Pick: Patriots (-13.5)

DENVER BRONCOS @ DETROIT LIONS (+3)


Everyone say it with me . . .

5X NFL MVP IN PRIMETIME . . . 5X NFL MVP IN PRIMETIME . . . 5X NFL MVP IN PRIMETIME . . . 5X NFL MVP IN PRIMETIME . . . 5X NFL MVP IN PRIMETIME . . . 5X NFL MVP IN PRIMETIME . . . 5X NFL MVP IN PRIMETIME . . . 5X NFL MVP IN PRIMETIME . . . 5X NFL MVP IN PRIMETIME . . . 5X NFL MVP IN PRIMETIME . . . 5X NFL MVP IN PRIMETIME . . . 5X NFL MVP IN PRIMETIME . . . 5X NFL MVP IN PRIMETIME . . . 5X NFL MVP IN PRIMETIME . . . 5X NFL MVP IN PRIMETIME !!!

Somebody please get Simba on the phone, because The Informer just found his Lion King Lock of the Week.

Pick: LKLOTW Donkeys (-3)

KANSAS CITY CHIEFS @ GREEN BAY PACKERS (-6.5)

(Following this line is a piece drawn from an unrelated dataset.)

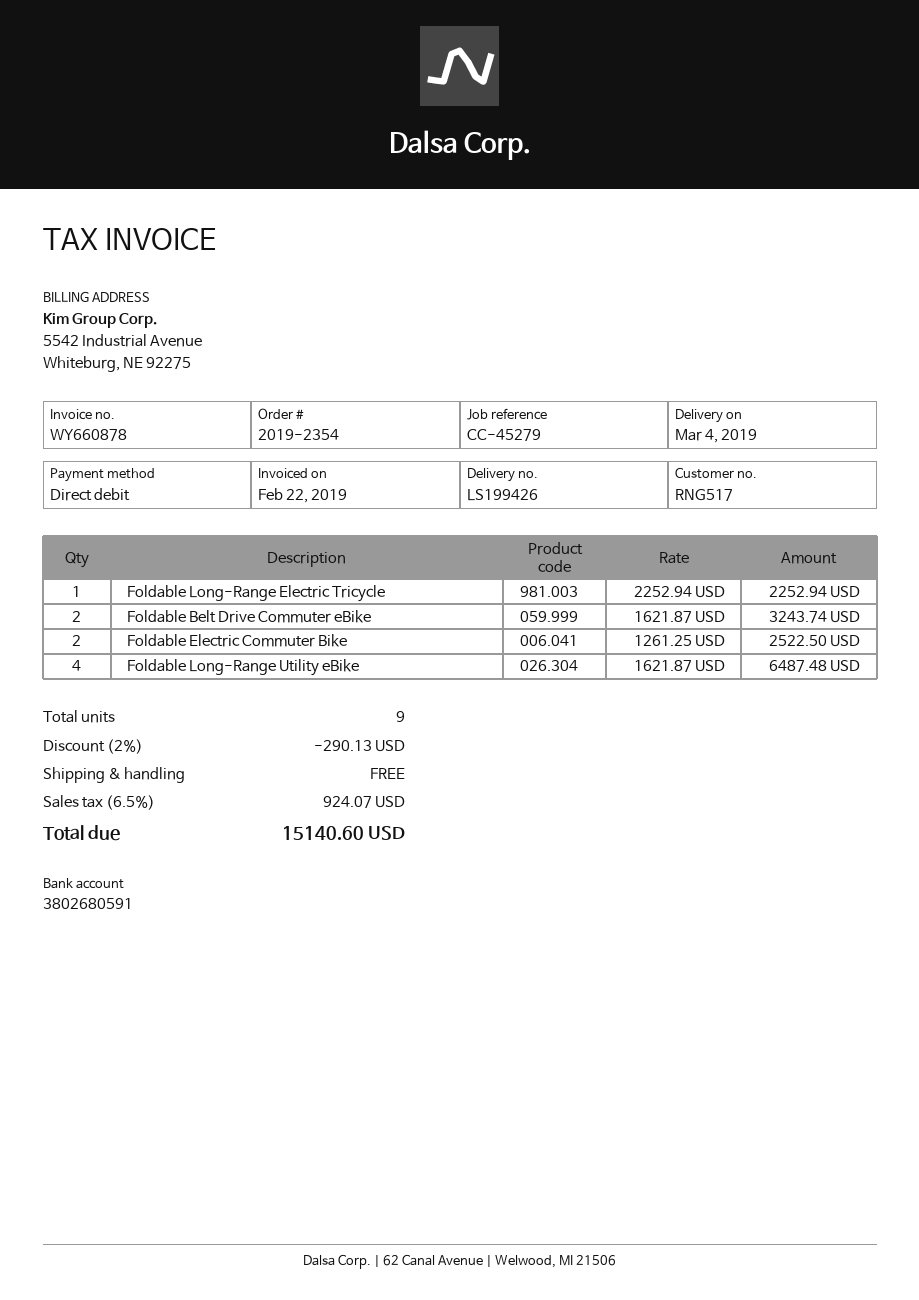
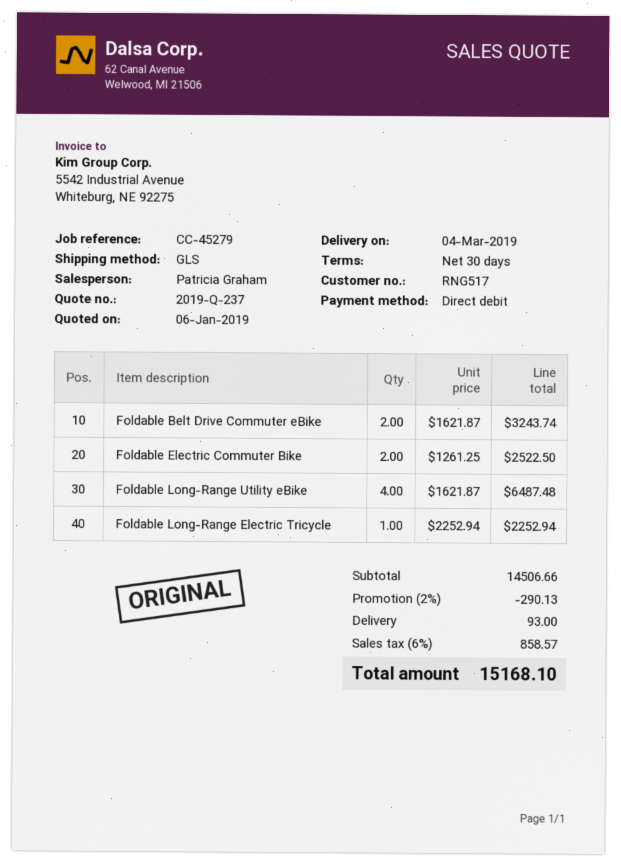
shipping: 0.00 -> 93.00
tax: 6.5% = 924.07 -> 6% = 858.57
total: 15140.60 -> 15168.10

Everyone say it with me . . .

2X NFL MVP AARON RODGERS IN PRIMETIME . . . 2X NFL MVP AARON RODGERS IN PRIMETIME . . . 2X NFL MVP AARON RODGERS IN PRIMETIME . . . 2X NFL MVP AARON RODGERS IN PRIMETIME . . . 2X NFL MVP AARON RODGERS IN PRIMETIME . . . 2X NFL MVP AARON RODGERS IN PRIMETIME!!!

Pick: Packers (-6.5)

Have a great Week 3 everyone. May it be filled with Blimpies, Natty Lights and enough winning parlays to buy dem apple bottom jeans and the boots with the fur.